Résumé de l'épisode précédent : Yolande et Bernard Padsou n'ont plus un sou. Certes, ils ont bien essayé de se débattre encore une fois pour s'inventer une fortune colossale qui comblerait la Dette mais cette fois, ils n'y sont pas parvenus. Et puis Yolande a eu la grande idée. L'Idée. Il leur faudrait dorénavant se serrer la ceinture ! C'était tout bête, mais 'fallait y penser. Et Yolande y avait pensé.

Le couple de nouveaux fauchés marronnent depuis deux jours. Réduire son train d'vie, réduire son train d'vie ...  D'accord, mais comment ?

Quelques années auparavant, la famille Padsou - quoiqu'à seulement la moitié de sa taille actuelle - était venue s'installer au soleil. Bernard et Yolande étaient bien d'accord sur ce point : faire des enfants, d'accord, mais pas des enfants gris ! Ils avaient donc choisi d'installer leur chaumière dans un coin de France où le soleil abonde, où la pluie fuit, et où il fait bon vivre, et pas seulement à l'intérieur. Les Padsou posèrent donc leurs sacs sur la douce terre qu'en patois on appelle la Côteudazur.

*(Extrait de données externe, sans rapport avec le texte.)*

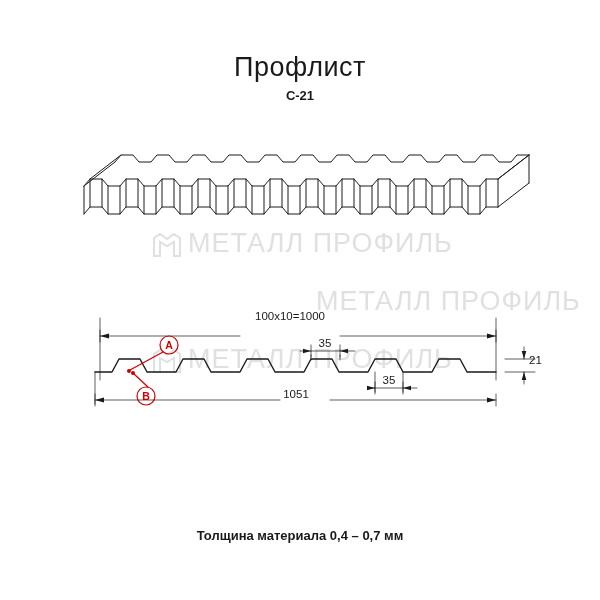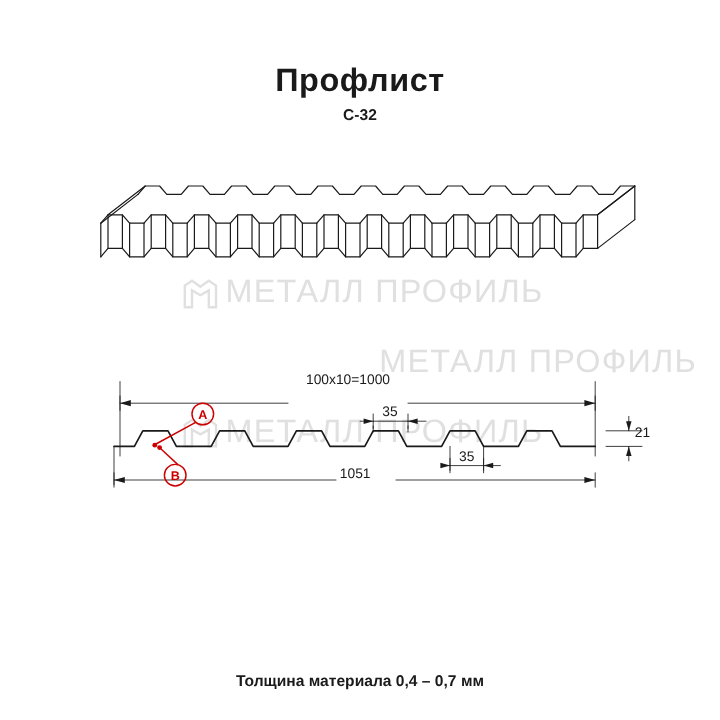--- a/index.html
+++ b/index.html
@@ -24,7 +24,7 @@
     top: 52px;
     text-align: center;
     font-size: 27px;
-    font-weight: bold;
+    font-weight: normal;
     color: #1a1a1a;
     letter-spacing: 0.5px;
   }

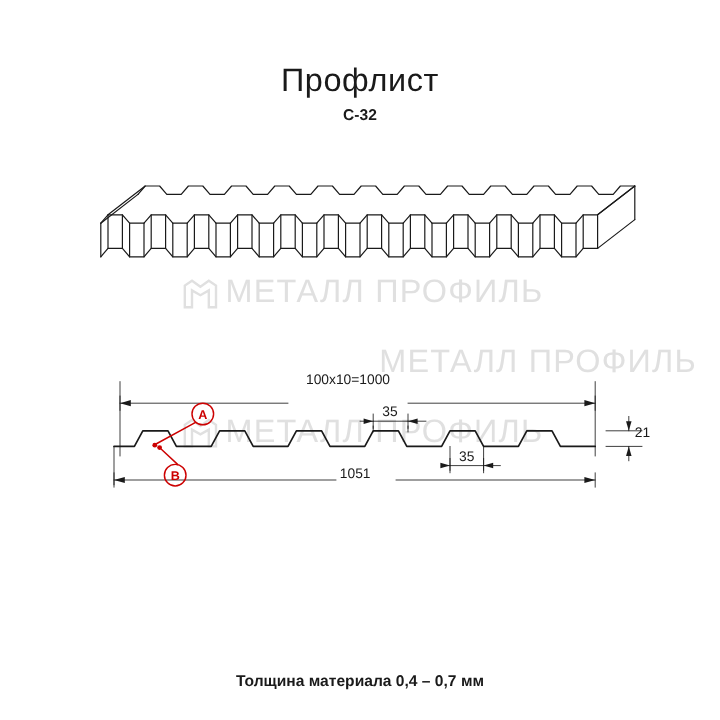--- a/index.html
+++ b/index.html
@@ -81,7 +81,7 @@
 <div id="page">
 
   <div class="title">Профлист</div>
-  <div class="subtitle">С-32</div>
+  <div class="subtitle">С-21</div>
 
   <svg class="wm-logo wml1" viewBox="0 0 30 26">
     <path d="M2 24 L2 6 L8 2 L15 7 L22 2 L28 6 L28 24 L22 24 L22 10 L15 14 L8 10 L8 24 Z" fill="none" stroke="#e0e0e0" stroke-width="2"></path>

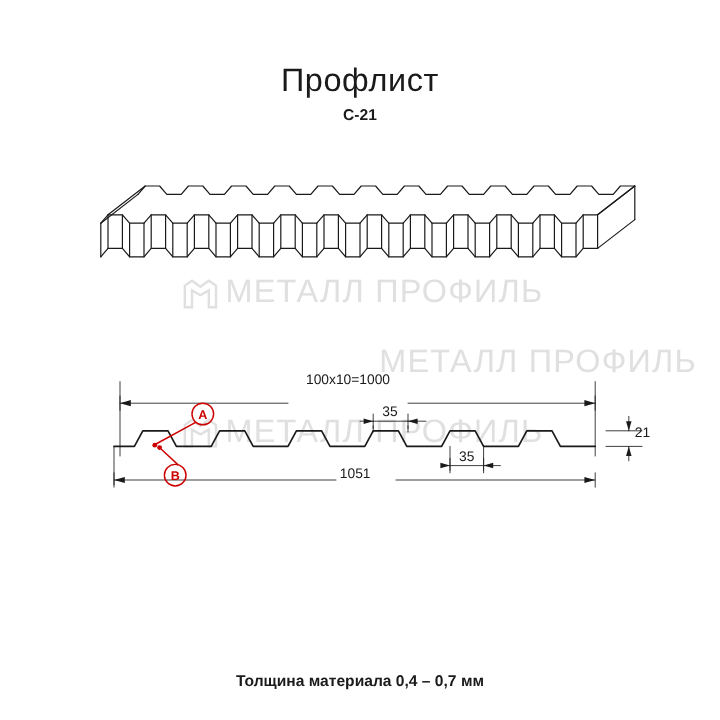--- a/index.html
+++ b/index.html
@@ -42,7 +42,7 @@
     position: absolute;
     left: 0;
     right: 0;
-    top: 560px;
+    top: 528px;
     text-align: center;
     font-size: 13px;
     font-weight: bold;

Alors que Yolande feuillette négligemment un catalogue Sotheby's, Bernard fait des comptes. Couper ici, réduire là, supprimer cela et dégrader ceci. Dans sa tête, il manipule leur mode de vie comme un Rubik's Cube qu'il tourne et mélange sans que jamais l'addition ne s'arrange. Bernard cherche, tente, essaye mais à chaque fois, c'est le même couperet qui retombe : trop cher !

Après quelques additions et maintes soustractions, sans parler des soustrations qui forcément s'accompagnent d'une multiplication, Bernard sort enfin de son silence et s'adresse à son épouse :

- Ma chérie, je crois qu'on va devoir partir !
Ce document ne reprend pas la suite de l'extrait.